Every year, on December 25, a new Ruby version is released. In 2022, Ruby reached version 3.2.

Every year since 2018 (Ruby 2.6), I follow the release with a “comprehensive changelog”: the description and explanation of all notable changes in the language with examples and links.

This is not a small amount of work and typically takes several weeks, if not more. Frequently, it also leads to noticing minor glitches in new features, behaviors, and docs and reporting or fixing those glitches.

This is just one of the ways I am involved in Ruby’s development.

Last year, I did a comprehensive write-up on this involvement, which explained my changelog’s work, and how it led me to get disenchanted and then re-enchanted back in the ways the language lives and grows and my journey as a contributor, which culminated in becoming Ruby core team member. Here are those articles:

  1. What you can learn by merely writing a programming language changelog
  2. Following the programming language evolution, and taking it personally
  3. Programming language evolution: with all that, we are still flying

A year has passed since.

Last week, I published a fresh Ruby 3.2’s changelog (a month later than I should, but you’ll get why), and wanted to accompany it with some reflections on my involvement into the language throughout this last year.

But with a twist (that is easy to guess).

How I spent my 2022

After publishing the articles I linked to above and briefly diverting to my other hobby project, I decided to pursue a deeper dive into Ruby writing.

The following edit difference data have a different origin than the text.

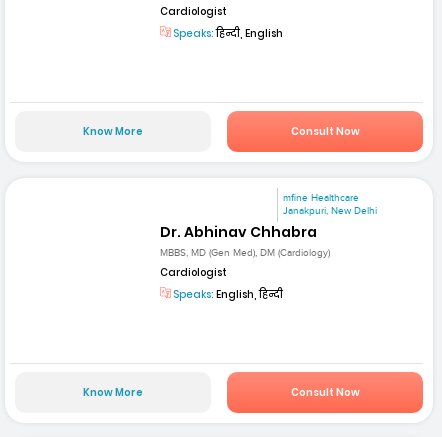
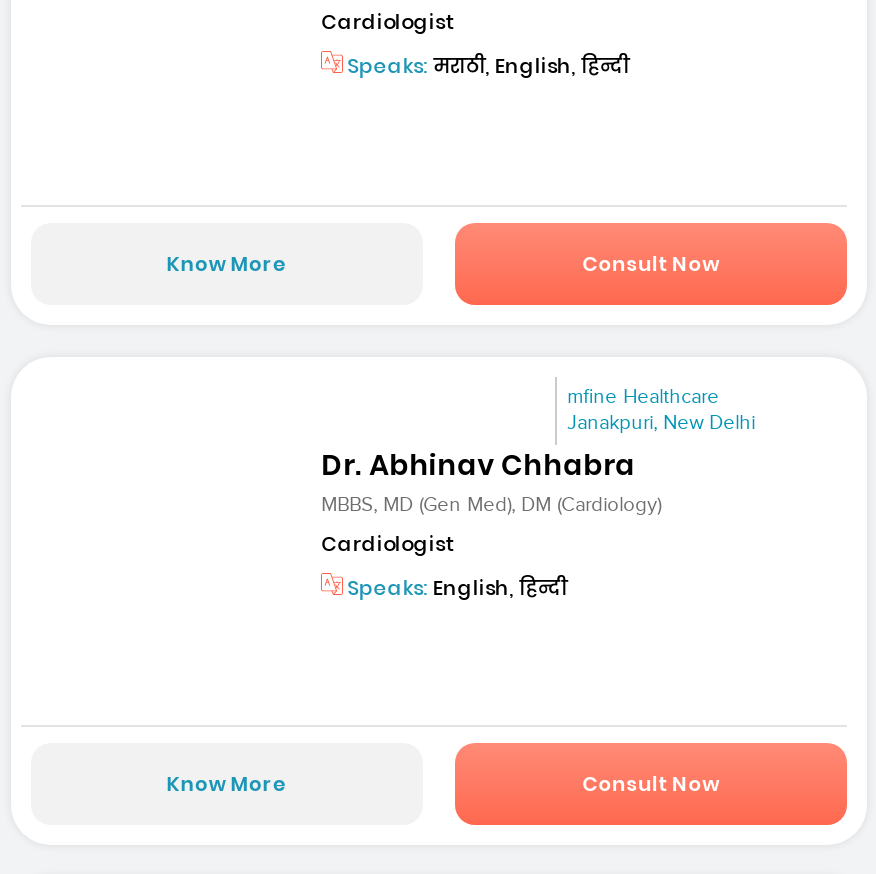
- Speaks: हिन्दी, English
+ Speaks: मराठी, English, हिन्दी
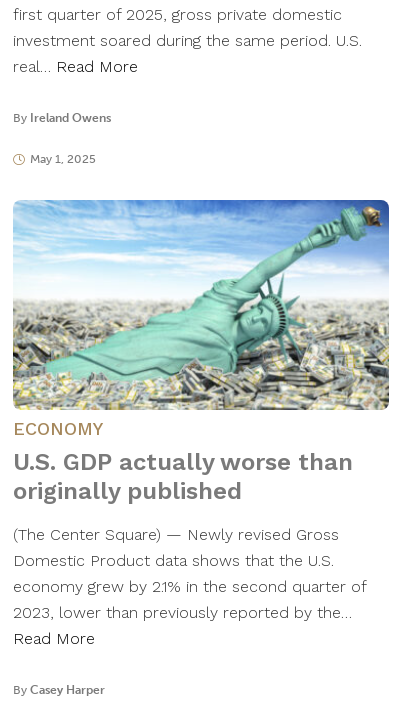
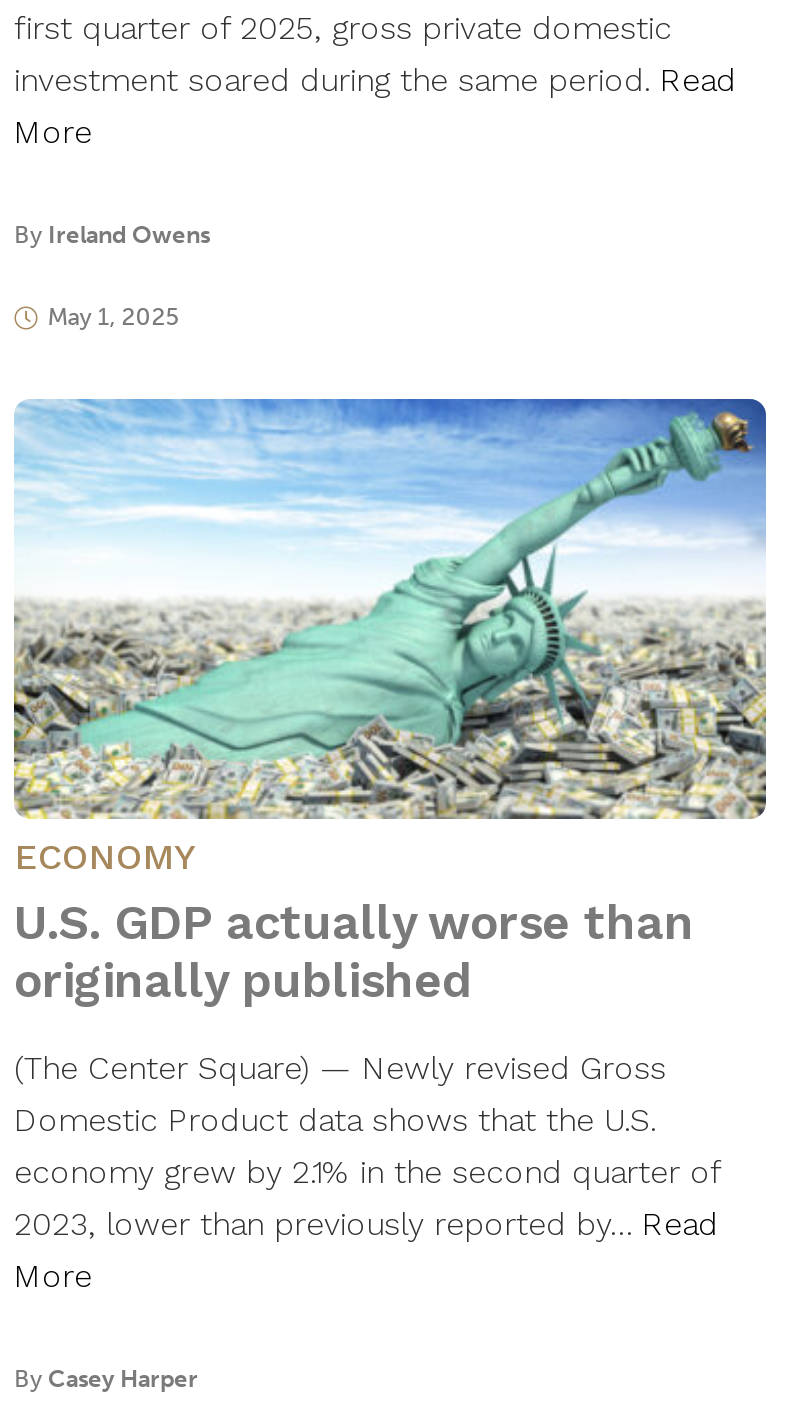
- investment soared during the same period. U.S.
- real… Read More
+ investment soared during the same period. Read
+ More

- 2023, lower than previously reported by the…
- Read More
+ 2023, lower than previously reported by… Read
+ More
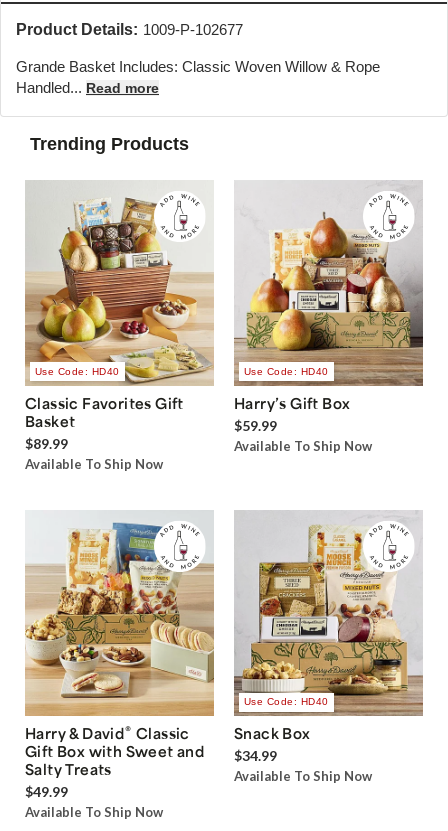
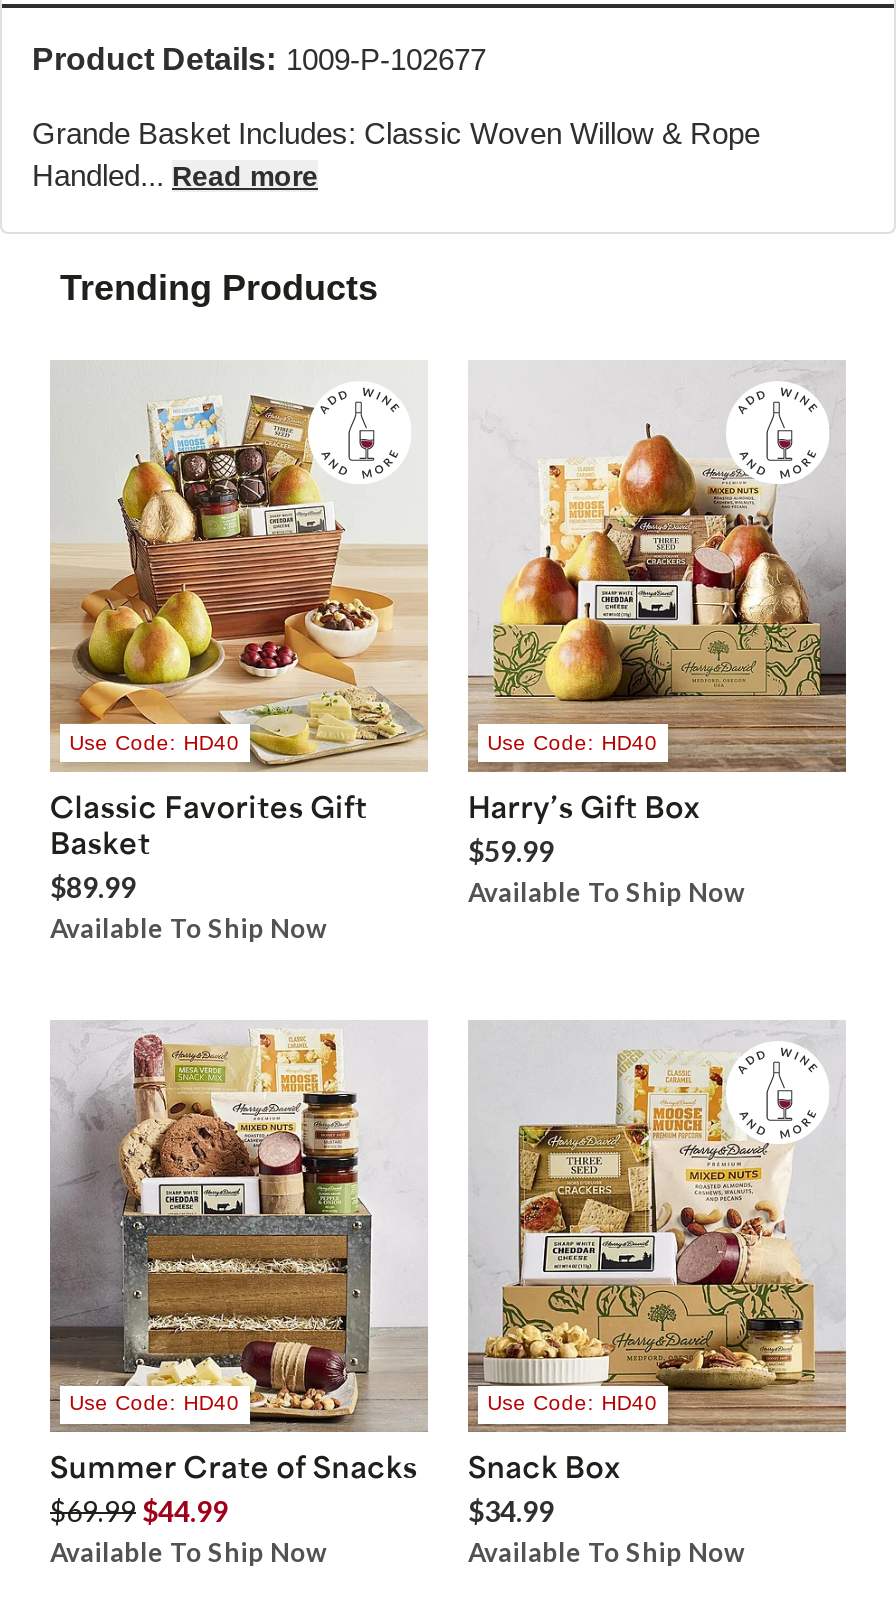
- [image]
- Harry & David® Classic
- Gift Box with Sweet and
- Salty Treats
- $49.99
+ [image]
+ Use Code: HD40
+ Summer Crate of Snacks
+ $69.99 $44.99
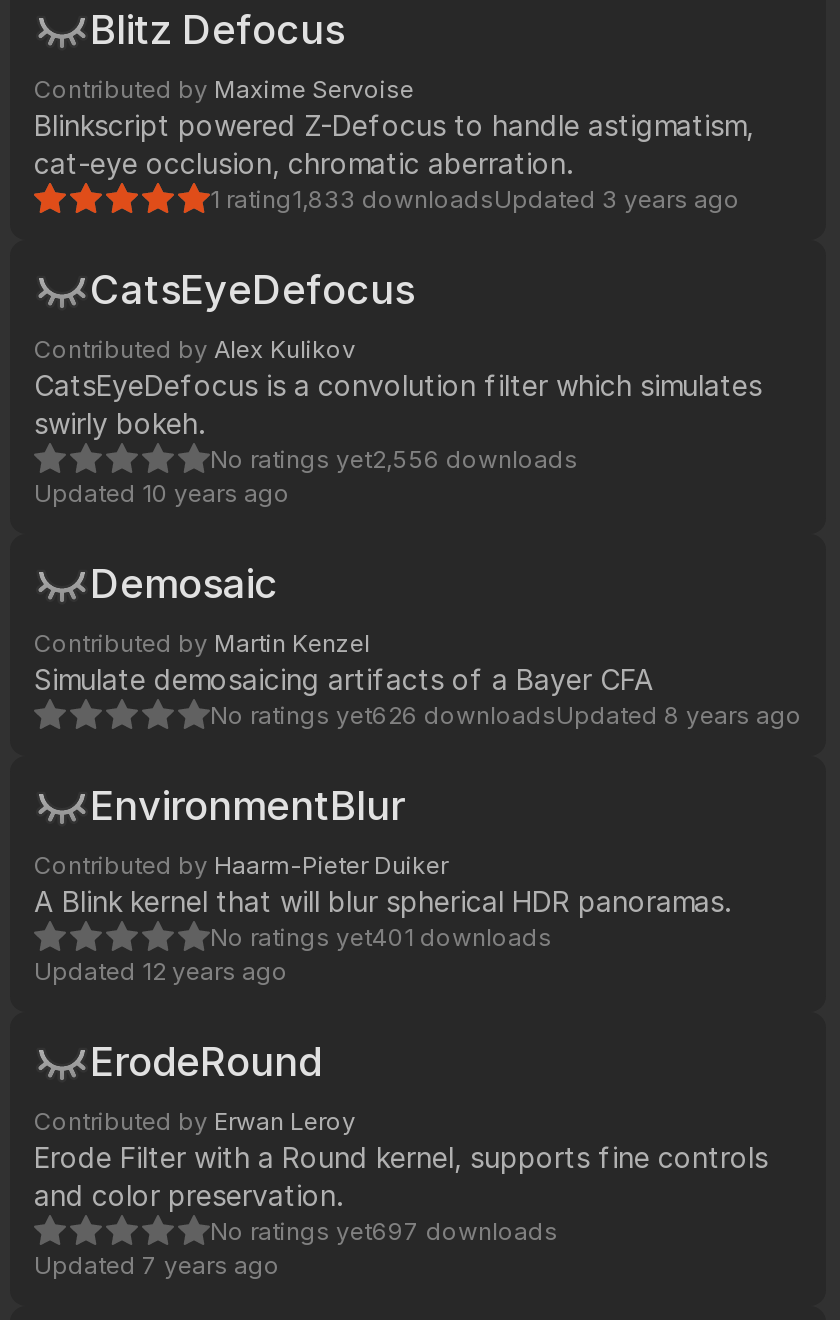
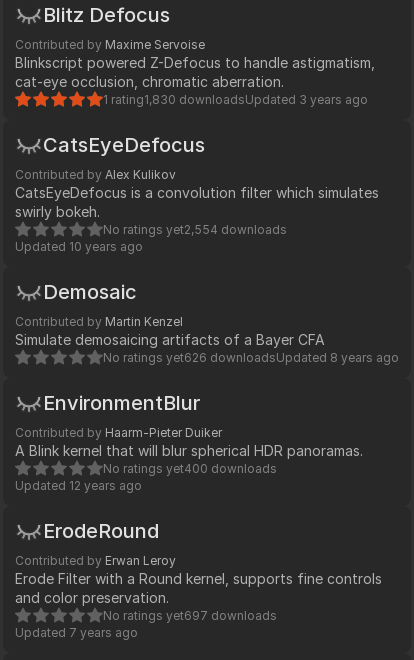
- 1 rating1,833 downloadsUpdated 3 years ago
+ 1 rating1,830 downloadsUpdated 3 years ago

- No ratings yet2,556 downloads
+ No ratings yet2,554 downloads

- No ratings yet401 downloads
+ No ratings yet400 downloads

I had many competing plans and ideas, including even writing a book (which I proudly announced in the last “changelog” article). But two of the most immediate activities I saw in front of me were. First was creating a higher-level changelog of my version-by-version ones, codenamed “Ruby Evolution.” The second task was to become more active as a contributor/reviewer of the Ruby documentation process.

I didn’t expect it to be easy. In the early stages of work on Ruby documentation consolidation, I got into a passionate argument with other core team members about the goals and approaches to documentation quality. I planned to start a good-hearted public discussion about it—

That was the evening of February 23.

The next morning, I woke up at 5 am to a call from my wife, telling me that the “hybrid” war Russia had waged against my country for eight years had just turned into a full-scale invasion. Russians advanced from multiple directions. Cities, including mine, were bombed indiscriminately, and there was a very real possibility for some of them—including mine—to fall soon.

By a weird chain of circumstances, I was on Crete for a couple of days at that time.

It took me some 50 hours, two planes, two buses, one train, one subway, and two taxi rides, a decent amount of money, and an indecent amount of luck to get back to my family. All the while following the news of more bombs falling on my city, nervous messages from my wife taking my kids into the cellar to shelter, and not knowing whether my home would be behind the front lines when I’ll get there. Or whether it will still exist.

(My family as I met them. I already published this one on several occasions, but it is not that I have many more from that period to share.)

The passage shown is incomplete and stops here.